In this case series, Abida and colleagues prospectively evaluated prostate tumors for microsatellite instability-high (MSI-H) or mismatch repair–deficient (dMMR) biomarkers to assess the use of immune checkpoint blockade in patients with MSI-H or dMMR disease. Results showed that although the MSI-H/dMMR molecular phenotype is uncommon, there is potential for durable responses to immune checkpoint blockade. Reichert et al provide an Invited Commentary.

Invited Commentary

Ramsey and colleagues performed a multicenter cohort study to investigate the prevalence of hepatitis B virus (HBV), hepatitis C virus (HCV), and HIV in patients with newly diagnosed cancer. Results showed that many patients were unaware of their viral infection status at the time of diagnosis and had no identifiable risk factors for infection. The low rate of infection does not support universal screening in this population, but screening would be important to health care workers obtaining venous access.

Kim and colleagues performed a noninferiority randomized clinical trial to assess the long-term survival of patients with stage I gastric cancer treated with laparoscopic distal gastrectomy vs open distal gastrectomy. Results showed comparable overall survival rates in both groups. Intention-to-treat analysis confirmed the noninferiority of the laparoscopic approach compared with the open approach. Overall cancer-specific survival rates were similar as well.

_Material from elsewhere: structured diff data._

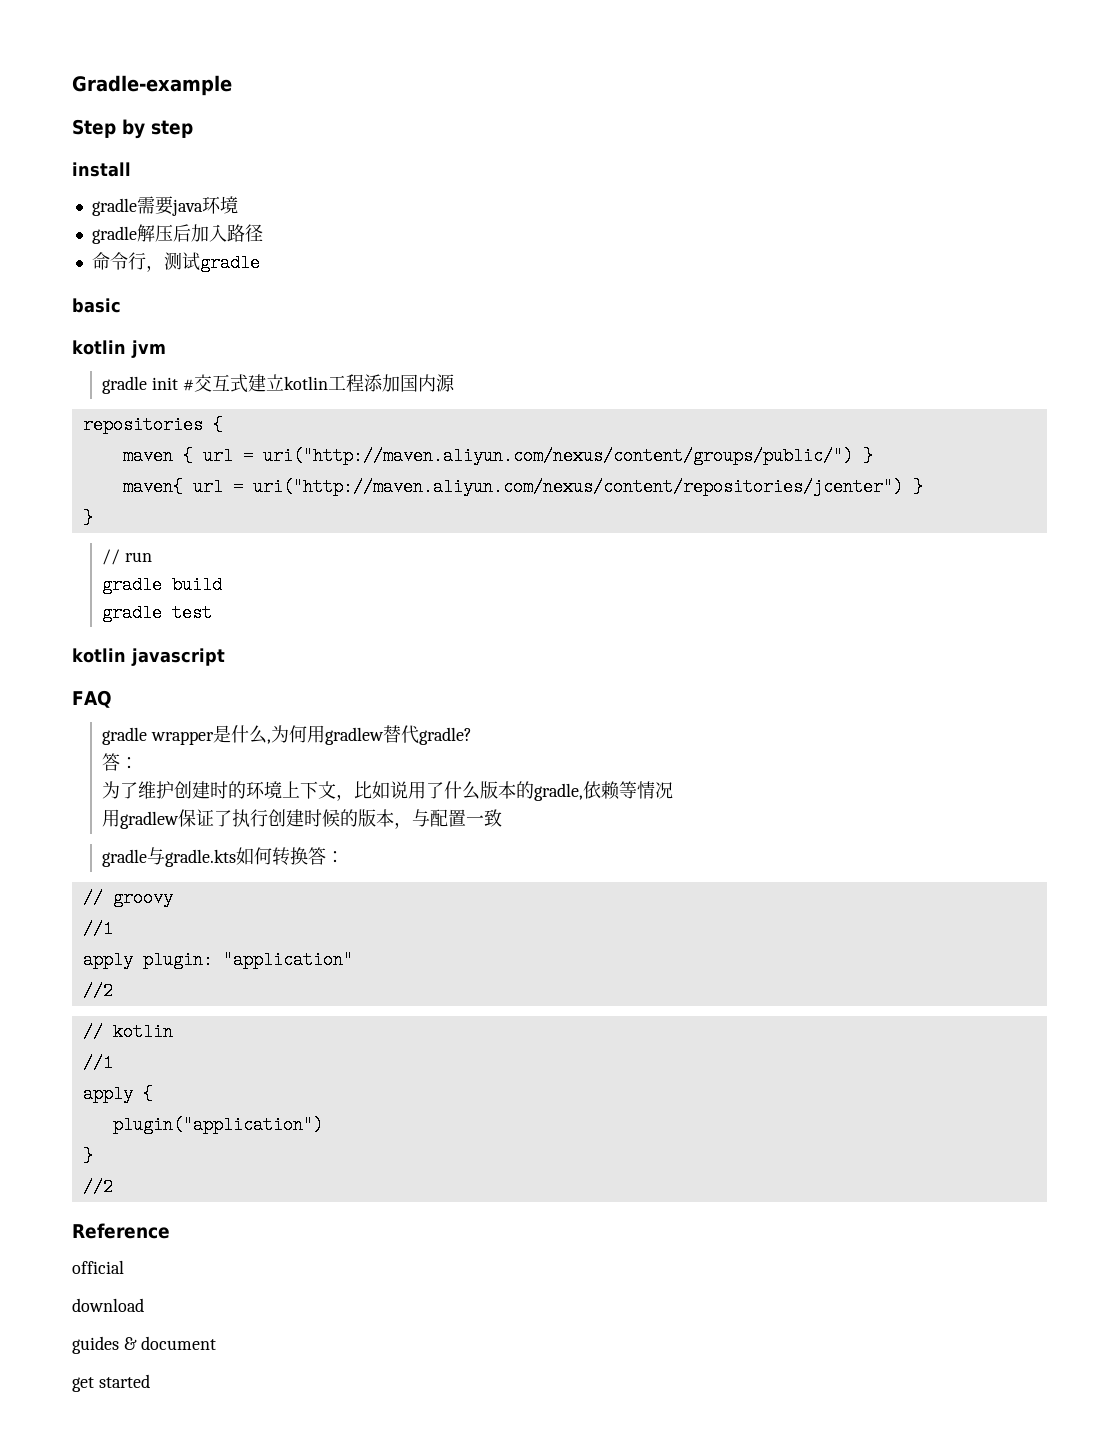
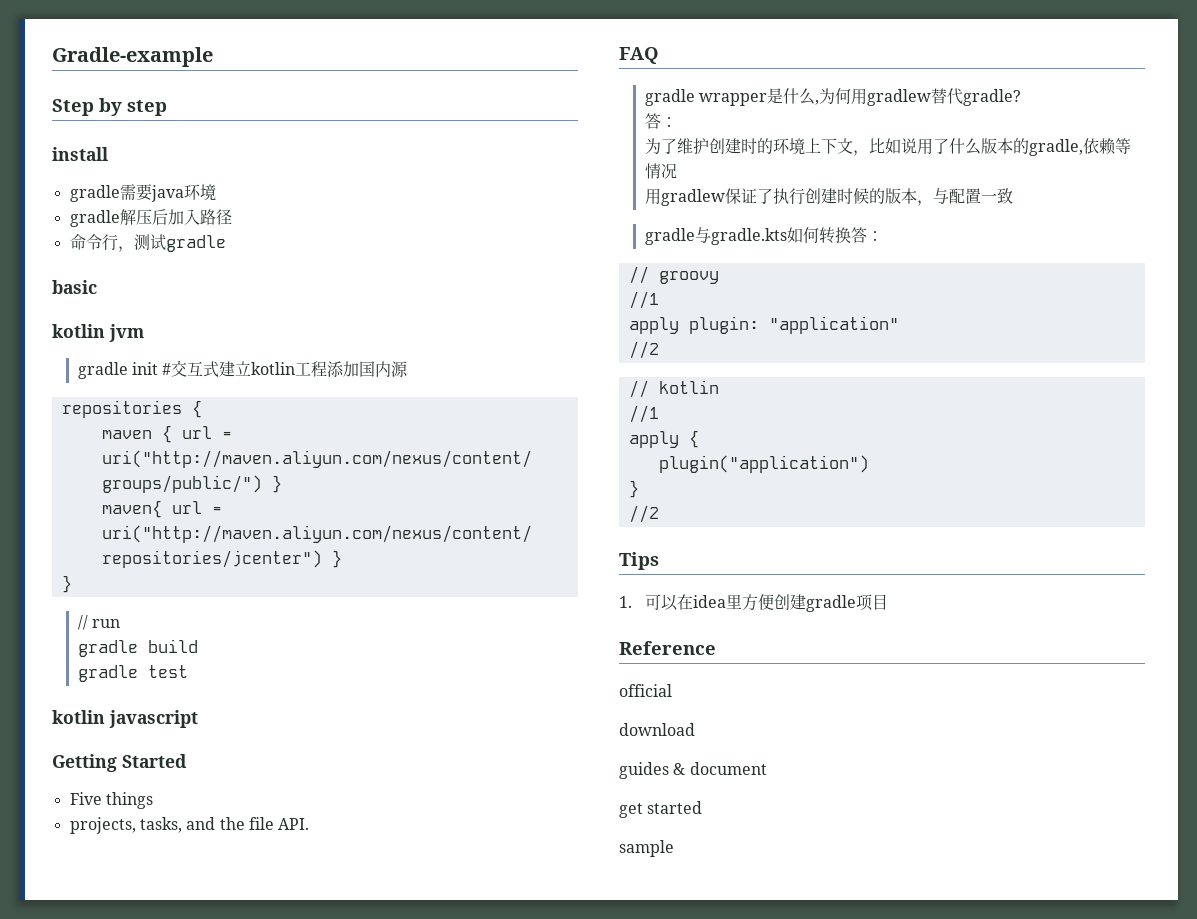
+ Getting Started
+ Five things
+ projects, tasks, and the file API.
+ Tips
+ 1.可以在idea里方便创建gradle项目
+ sample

AlDubayan and colleagues performed a case-control enrichment analysis to systematically compare the enrichment of germline pathogenic variants in the predisposition DNA repair genes in 205 unselected men with testicular germ cell tumors (TGCTs). Results showed that unselected men with TGCTs were 4 times more likely to carry germline loss-of-function CHEK2 variants compared with cancer-free individuals. Individuals with the pathogenic CHEK2 loss-of-function variants developed TGCTs 6 years earlier than those with CHEK2 wild-type alleles.

Cohen and colleagues performed a post hoc analysis of a cohort study to identify the possible mechanisms underlying primary resistance to immune checkpoint inhibitors (ICIs) in patients with metastatic colorectal cancer and microsatellite instability (MSI) or mismatch repair–deficient (dMMR) biomarkers. Results showed that primary resistance of tumors with MSI or dMMR to ICIs was due to misdiagnosis of MSI or dMMR status. Therefore, this status should be tested with both immunohistochemistry and polymerase chain reaction methods prior to ICI treatment.